While those letters remain private between Surratt and the trooper, Mr. Matthews allowed the Pittsburgh Post-Gazette to review a portion of his correspondence.
Surratt once wrote cryptically, “Aw, man, Joe, you are a real pal and I thank God that you are my friend. Keep your head down, Joe, and keep your powder dry. You never know when some maniac will come calling.”
Jack Nichols was a patrolman in Boardman, Ohio, in 1978 when he got a glimpse of the killer. He remembers babysitting a handcuffed Surratt as investigators prepared to interview him about the murder of a 70-year-old widow.
“At one point he goes, ‘If I wasn’t in these handcuffs, I could kill you like that.’ … He was not a tall guy, but he was put together pretty well. I remember him being stocky and muscular, not fat.”
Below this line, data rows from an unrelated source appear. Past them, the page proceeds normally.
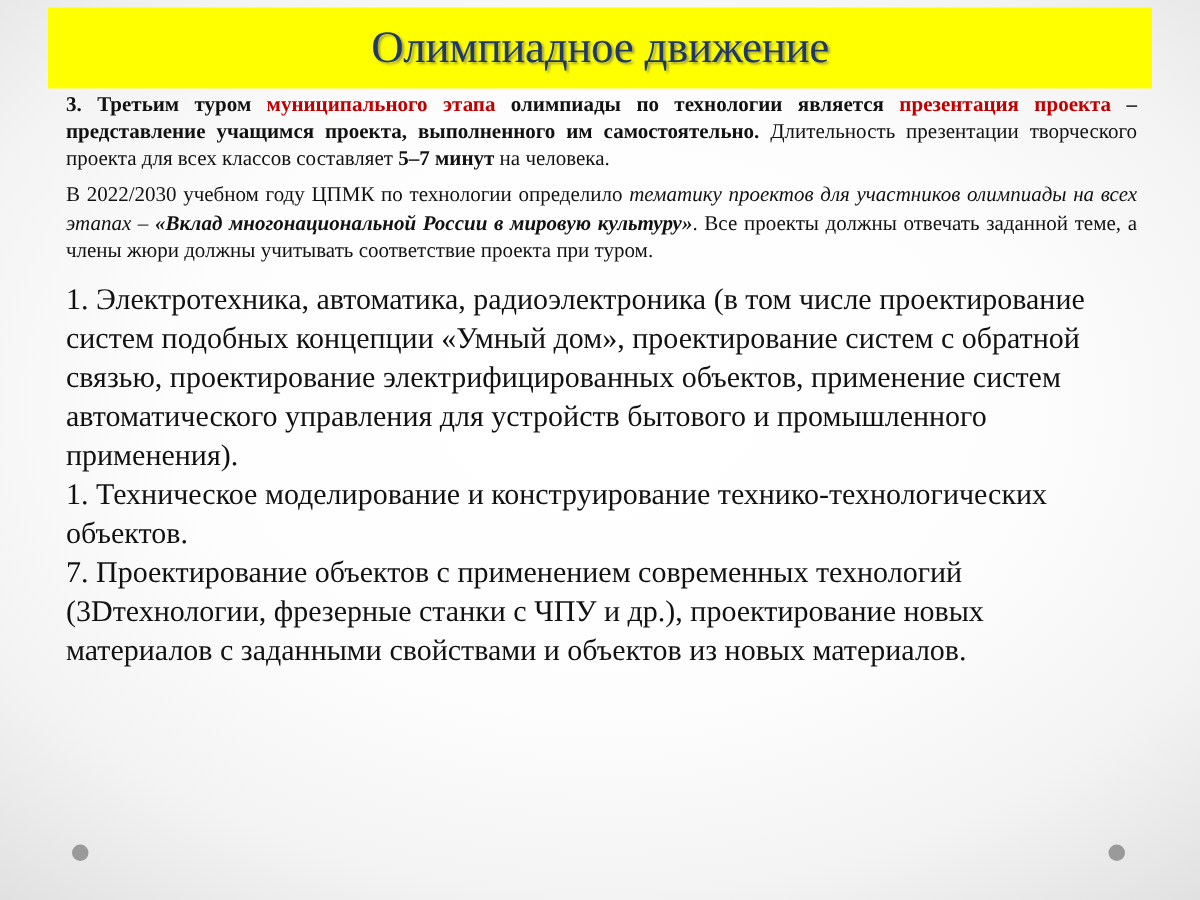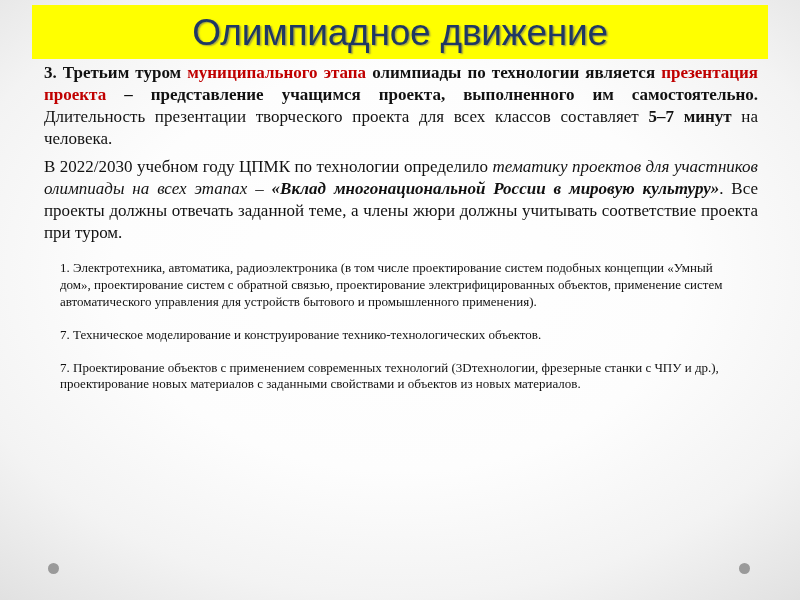--- a/index.html
+++ b/index.html
@@ -26,41 +26,41 @@
     background: #ffff00;
     box-sizing: border-box;
   }
   .title-text {
     position: absolute;
     left: 0;
     right: 0;
     top: 50%;
     transform: translateY(-50%);
     text-align: center;
-    font-family: Liberation Sans, sans-serif;
-    font-size: 37px;
+    font-family: Liberation Serif, serif;
+    font-size: 30px;
     font-weight: 400;
     color: #1f3864;
     letter-spacing: -0.2px;
     line-height: 1;
     text-shadow: 1.5px 1.5px 1.6px rgba(90,90,110,0.55);
     white-space: nowrap;
   }
 
   
   .content {
     position: absolute;
     left: 44px;
     top: 62px;
     width: 714px;
   }
 
   .para {
     margin: 0 0 4px 0;
-    font-size: 17px;
+    font-size: 14px;
     line-height: 1.295;
     color: #111111;
     text-align: justify;
     text-justify: inter-word;
   }
 
   .para-1 {
     font-weight: bold;
     margin-bottom: 6px;
   }
@@ -86,22 +86,22 @@
     line-height: 1.29;
     color: #111111;
   }
   .bullet-dot {
     font-size: 16px;
     vertical-align: 1px;
     padding-right: 3px;
   }
 
   .list-item {
-    margin: 16px;
-    font-size: 13px;
+    margin: 0;
+    font-size: 20px;
     line-height: 1.30;
     color: #111111;
     text-align: left;
   }
 
   
   .deco-dot {
     position: absolute;
     width: 11px;
     height: 11px;
@@ -119,19 +119,19 @@
 </div>
 
 <div class="content">
 
   <p class="para para-1"><span>3. Третьим туром </span><span class="red">муниципального этапа</span><span> олимпиады по технологии является </span><span class="red">презентация проекта</span><span> – представление учащимся проекта, выполненного им самостоятельно.</span><span class="normal"> Длительность презентации творческого проекта для всех классов составляет </span><span>5–7 минут</span><span class="normal"> на человека.</span></p>
 
   <p class="para para-2"><span>В 2022/2030 учебном году ЦПМК по технологии определило </span><span class="ital">тематику проектов для участников олимпиады на всех этапах</span><span> – </span><span class="bi">«Вклад многонациональной России в мировую культуру»</span><span>. Все проекты должны отвечать заданной теме, а члены жюри должны учитывать соответствие проекта при туром.</span></p>
 
 
   <p class="list-item">1. Электротехника, автоматика, радиоэлектроника (в том числе проектирование систем подобных концепции «Умный дом», проектирование систем с обратной связью, проектирование электрифицированных объектов, применение систем автоматического управления для устройств бытового и промышленного применения).</p>
-  <p class="list-item">7. Техническое моделирование и конструирование технико-технологических объектов.</p>
+  <p class="list-item">1. Техническое моделирование и конструирование технико-технологических объектов.</p>
   <p class="list-item">7. Проектирование объектов с применением современных технологий (3Dтехнологии,  фрезерные станки с ЧПУ и др.), проектирование новых материалов с заданными свойствами и объектов из новых материалов.</p>
 
 </div>
 
 <div class="deco-dot deco-dot-left"></div>
 <div class="deco-dot deco-dot-right"></div>
 
 </body></html>

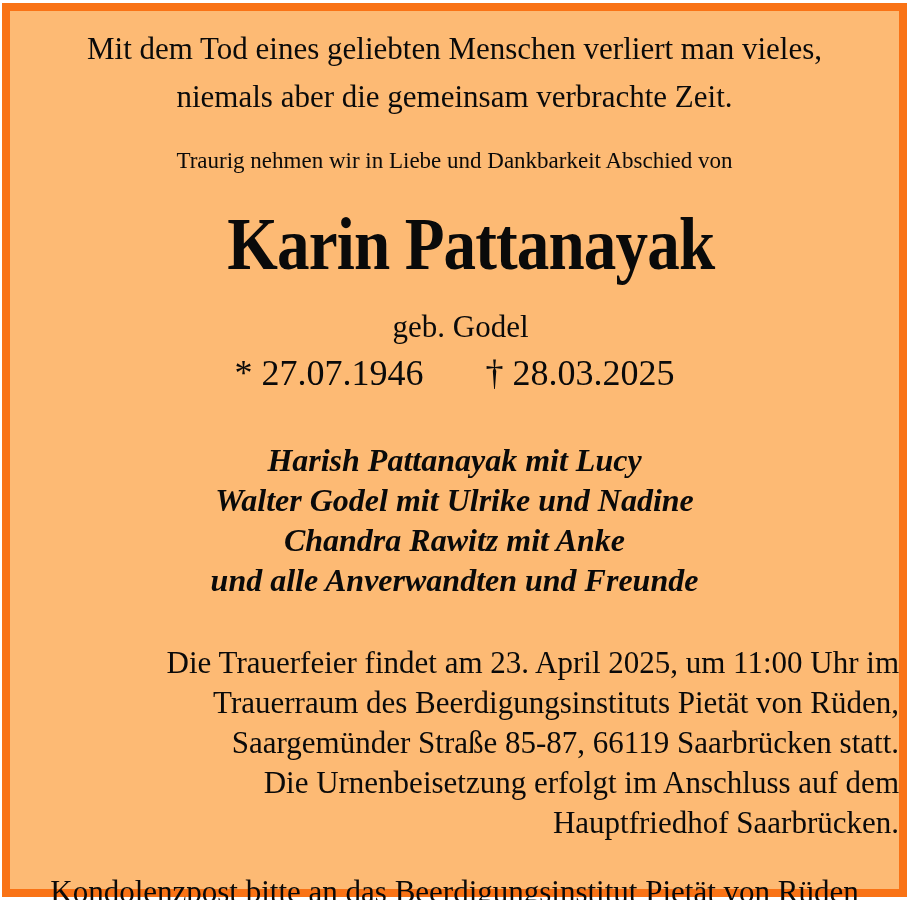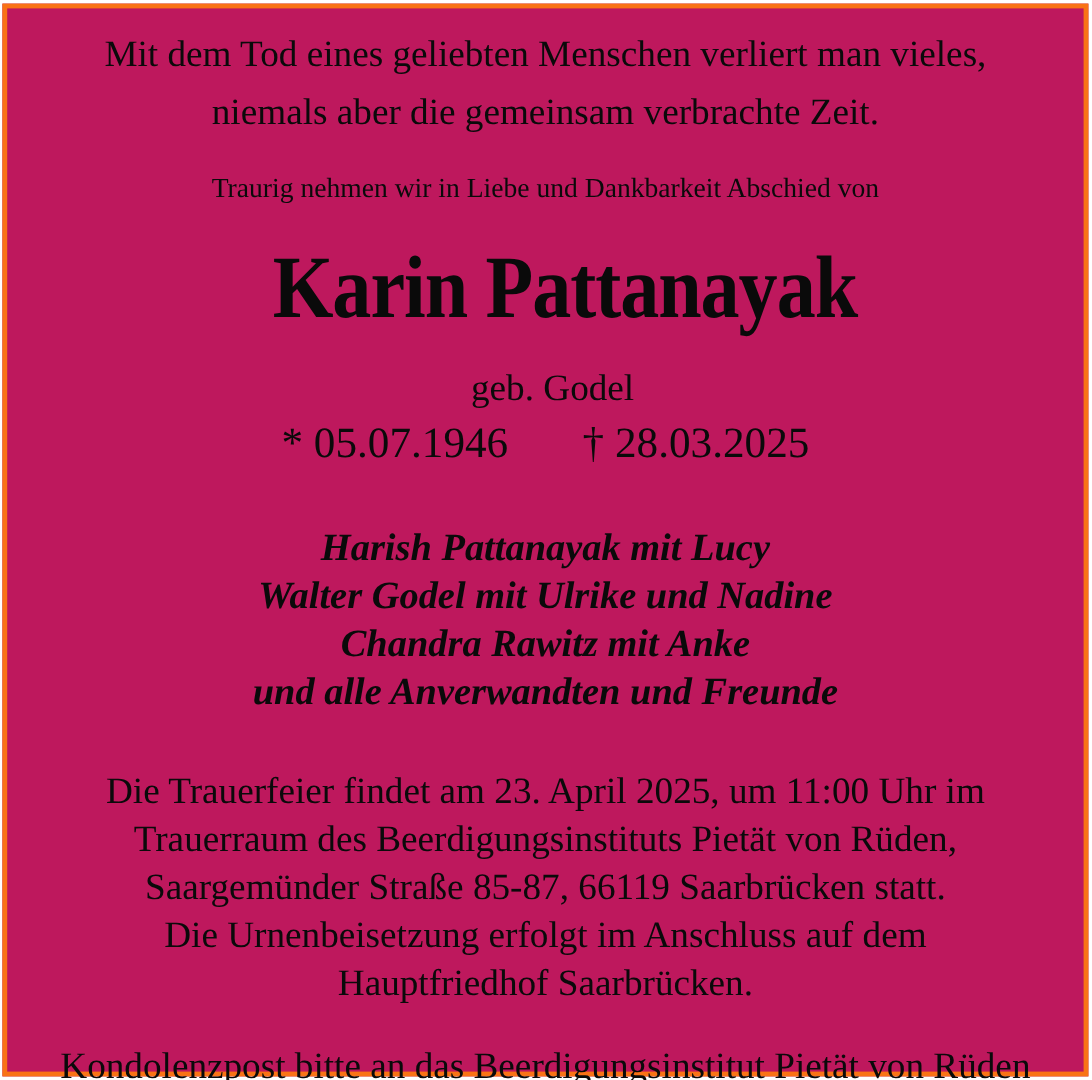--- a/index.html
+++ b/index.html
@@ -15,24 +15,24 @@
     overflow: hidden;
     font-family: "Liberation Serif", "DejaVu Serif", serif;
     color: #0a0a0a;
   }
   .sheet {
     position: absolute;
     left: 2px;
     top: 3px;
     right: 3px;
     bottom: 3px;
-    border: 4px solid #f97316;
+    border: 8px solid #f97316;
     box-sizing: border-box;
     text-align: center;
-    background: #be185d;
+    background: #fdba74;
   }
   .epigraph {
     margin-top: 14px;
     font-size: 31px;
     line-height: 48px;
   }
   .intro {
     margin-top: 16px;
     font-size: 23px;
     line-height: 48px;
@@ -71,20 +71,21 @@
     margin-top: 45px;
     font-size: 32px;
     line-height: 40px;
     font-style: italic;
     font-weight: bold;
   }
   .service {
     margin-top: 43px;
     font-size: 31px;
     line-height: 40px;
+    text-align: right;
   }
   .condolence {
     margin-top: 29px;
     font-size: 31px;
     line-height: 40px;
   }
 </style>
 </head>
 <body>
 
@@ -98,21 +99,21 @@
 
     <div class="intro">Traurig nehmen wir in Liebe und Dankbarkeit Abschied von</div>
 
     <div class="name-line">
       <span class="name">Karin Pattanayak</span>
     </div>
 
     <div class="maiden">geb. Godel</div>
 
     <div class="dates">
-      <span>* 05.07.1946</span><span class="gap"></span><span>† 28.03.2025</span>
+      <span>* 27.07.1946</span><span class="gap"></span><span>† 28.03.2025</span>
     </div>
 
     <div class="family">
       <div>Harish Pattanayak mit Lucy</div>
       <div>Walter Godel mit Ulrike und Nadine</div>
       <div>Chandra Rawitz mit Anke</div>
       <div>und alle Anverwandten und Freunde</div>
     </div>
 
     <div class="service">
A pre-sentence report from Florida in 1979 said a captain in the St. Johns County Sheriff’s Office viewed Surratt as “depraved.” Deputies there called him “an extremely dangerous criminal, very fast or agile and extremely strong …”
“They advised that he … will kill at his first opportunity in an effort to escape custody and confinement.”
No trace of that Surratt emerged in the letters that Mr. Matthews provided to the Post-Gazette.
But an exchange recounted in a report written by Mr. Matthews after their 2007 meeting serves as a sobering reminder of what lurks under the surface of a serial killer.
“I have hurt a lot of people, a lot of families, but it doesn’t bother me,” Surratt said. “It never did, because that’s in the past, and I live for now.”